X
Home & Office

Amazon Web Services apologizes, promises better communication, transparency

Amazon Web Services provided its post-mortem on its outage that stretched on for more than a day. While the apology and recap of events is notable, the biggest takeaway is that Amazon promises to have better communications.
Written by Larry Dignan, Contributor

Amazon Web Services on Friday provided its post-mortem on its outage that stretched on for more than a day. While the apology and recap of events is notable, the biggest takeaway is that Amazon promises to have better communications.

If we've learned anything from the spate of outages recently communication is everything.

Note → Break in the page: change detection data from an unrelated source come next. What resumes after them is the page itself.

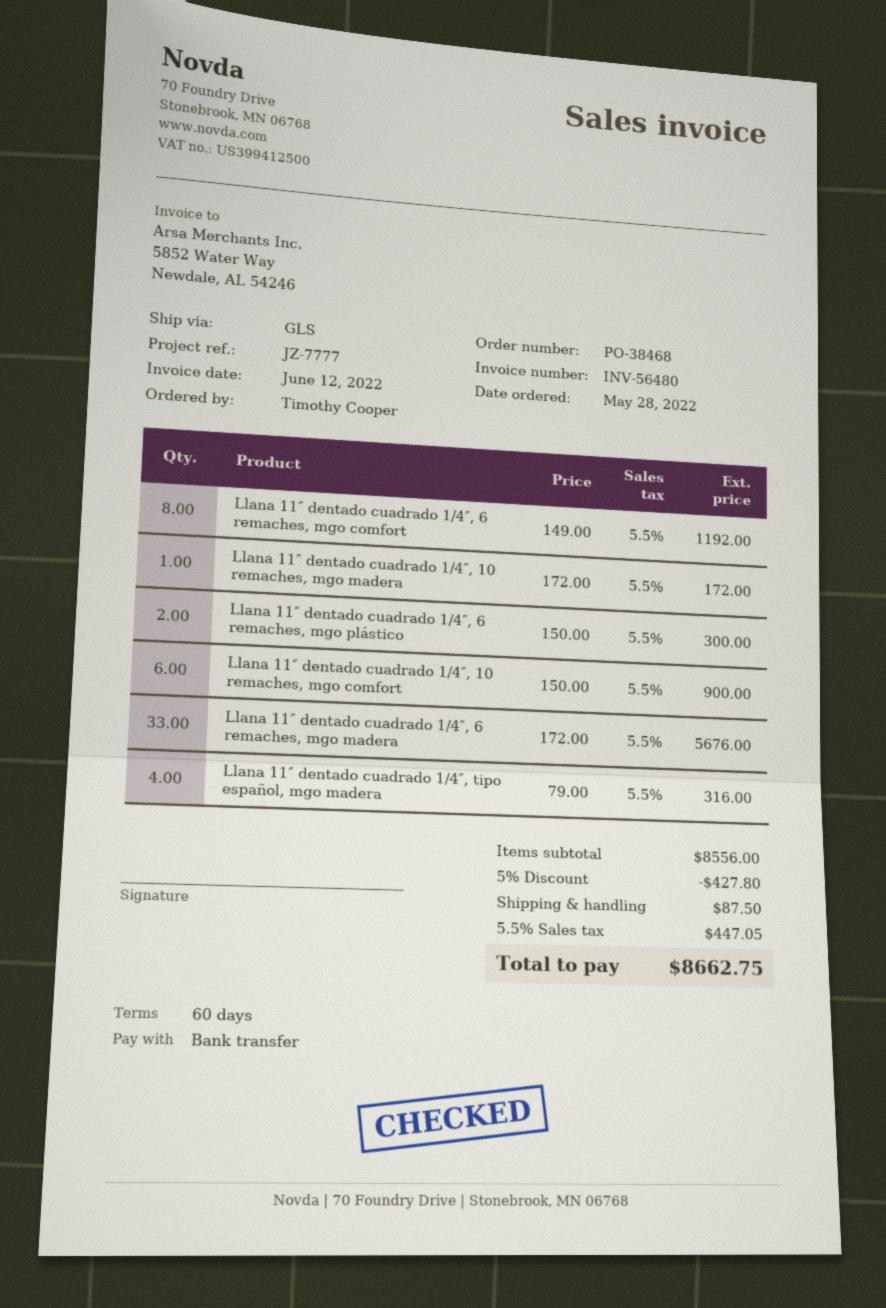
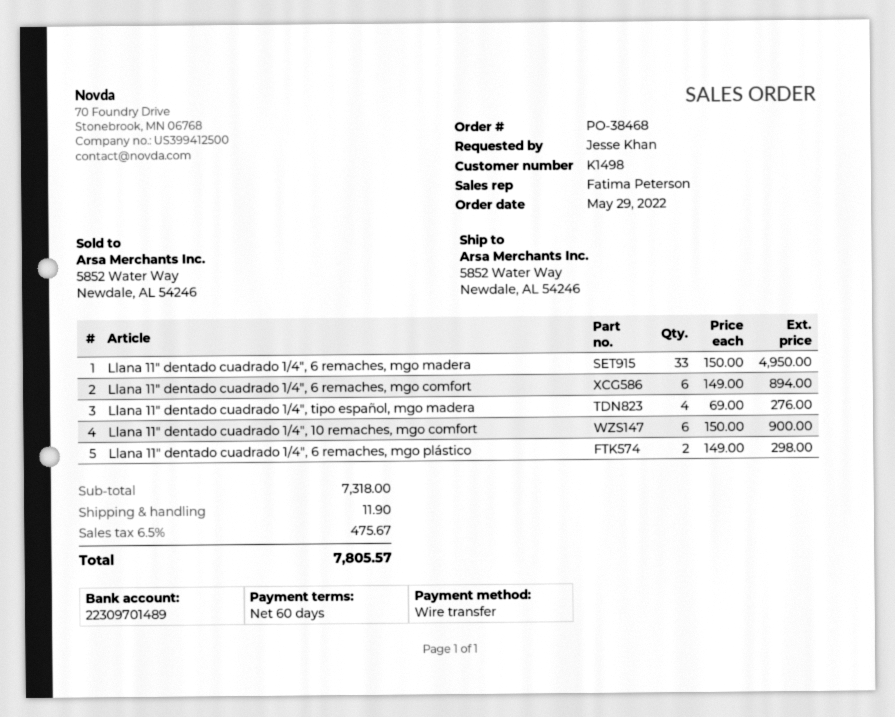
order date: 2022-05-28 -> 2022-05-29
ordered by: Timothy Cooper -> Jesse Khan
Llana 11″ dentado cuadrado 1/4″, 6 remaches, mgo comfort: 8 x 149.00 = 1192.00 -> 6 x 149.00 = 894.00
Llana 11″ dentado cuadrado 1/4″, 10 remaches, mgo madera: 1 x 172.00 = 172.00 -> none
Llana 11″ dentado cuadrado 1/4″, 6 remaches, mgo plástico: 2 x 150.00 = 300.00 -> 2 x 149.00 = 298.00
Llana 11″ dentado cuadrado 1/4″, 6 remaches, mgo madera: 33 x 172.00 = 5676.00 -> 33 x 150.00 = 4950.00
Llana 11″ dentado cuadrado 1/4″, tipo español, mgo madera: 4 x 79.00 = 316.00 -> 4 x 69.00 = 276.00
subtotal: 8556.00 -> 7318.00
discount: 5% = 427.80 -> none
shipping: 87.50 -> 11.90
tax: 5.5% = 447.05 -> 6.5% = 475.67
total: 8662.75 -> 7805.57

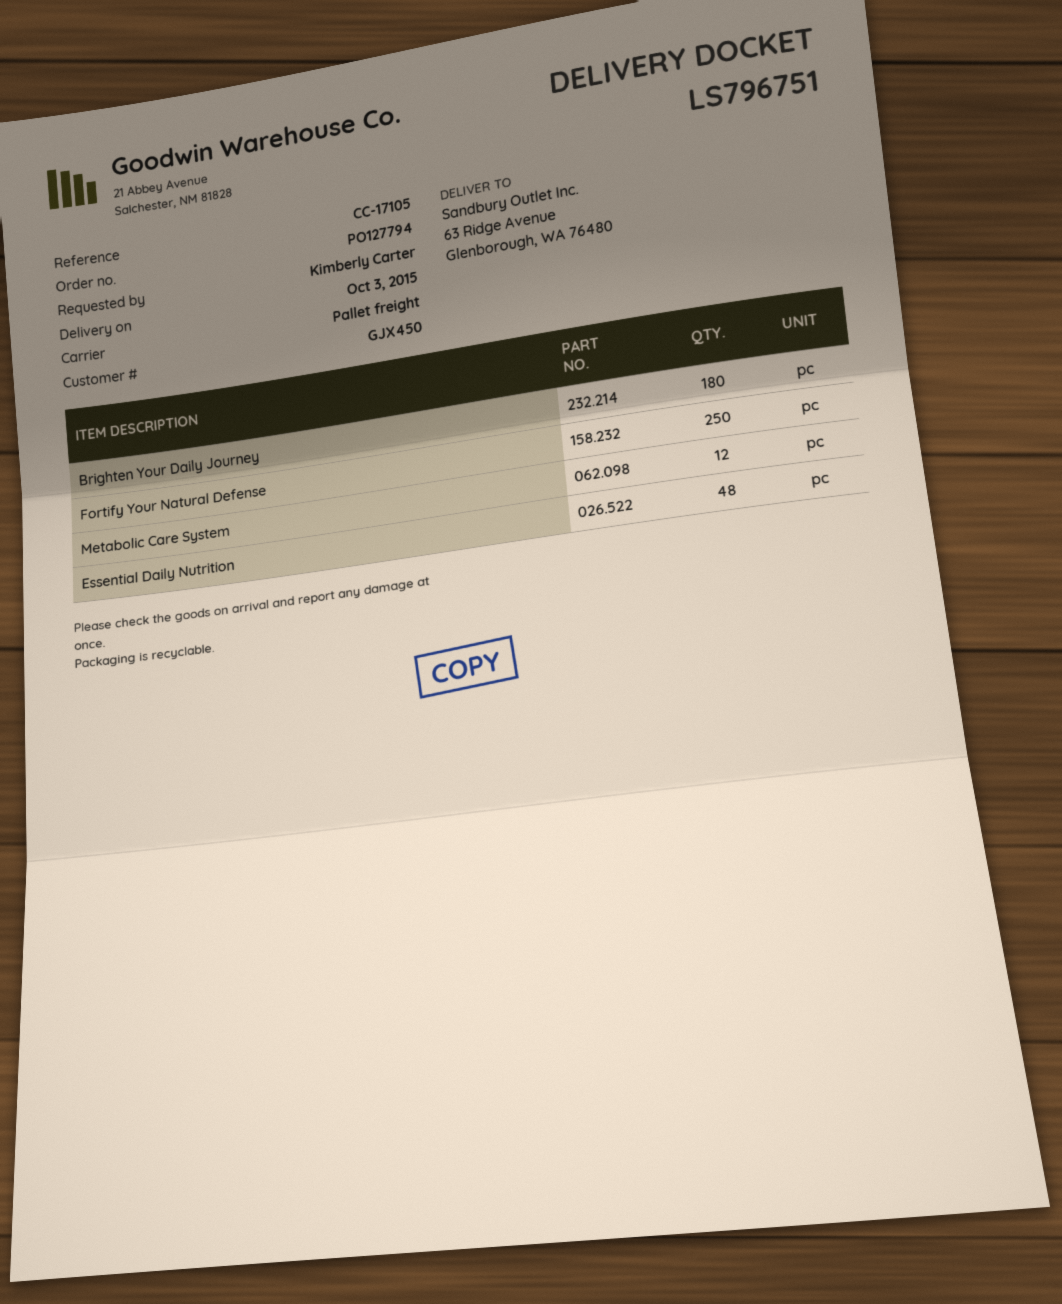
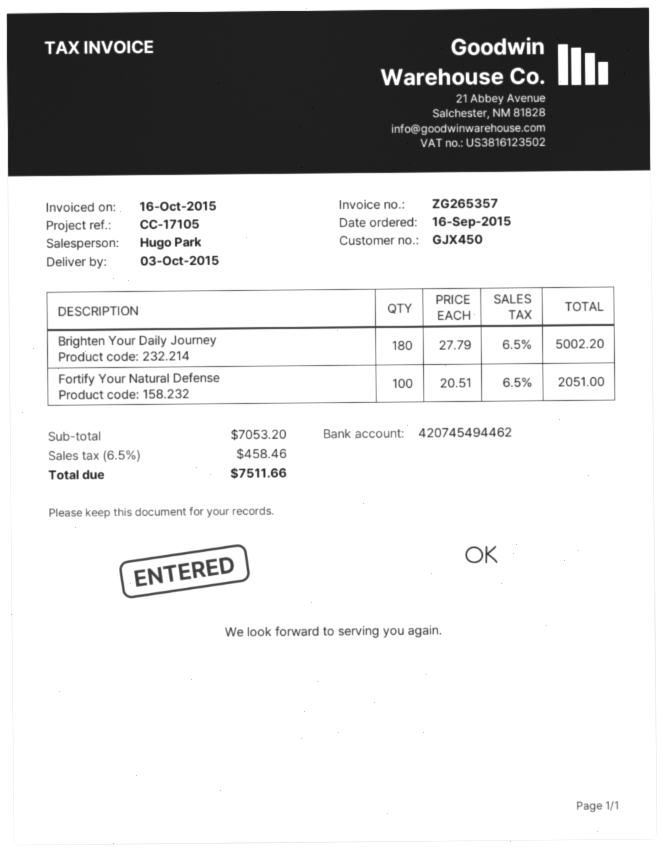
Fortify Your Natural Defense: 250 -> 100
Metabolic Care System: 12 -> none
Essential Daily Nutrition: 48 -> none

The nut of AWS' communications and transparency policy boils down to this excerpt:

In addition to the technical insights and improvements that will result from this event, we also identified improvements that need to be made in our customer communications. We would like our communications to be more frequent and contain more information. We understand that during an outage, customers want to know as many details as possible about what’s going on, how long it will take to fix, and what we are doing so that it doesn’t happen again. Most of the AWS team, including the entire senior leadership team, was directly involved in helping to coordinate, troubleshoot and resolve the event. Initially, our primary focus was on thinking through how to solve the operational problems for customers rather than on identifying root causes. We felt that that focusing our efforts on a solution and not the problem was the right thing to do for our customers, and that it helped us to return the services and our customers back to health more quickly. We updated customers when we had new information that we felt confident was accurate and refrained from speculating, knowing that once we had returned the services back to health that we would quickly transition to the data collection and analysis stage that would drive this post mortem.

That said, we think we can improve in this area. We switched to more regular updates part of the way through this event and plan to continue with similar frequency of updates in the future. In addition, we are already working on how we can staff our developer support team more expansively in an event such as this, and organize to provide early and meaningful information, while still avoiding speculation.

In addition, Amazon is providing a 10 day credit for 100 percent usage for elastic block stores (EBS).

As for the post mortem, AWS has provided a lot of detail. The cascading effects of the network outage are worth the read.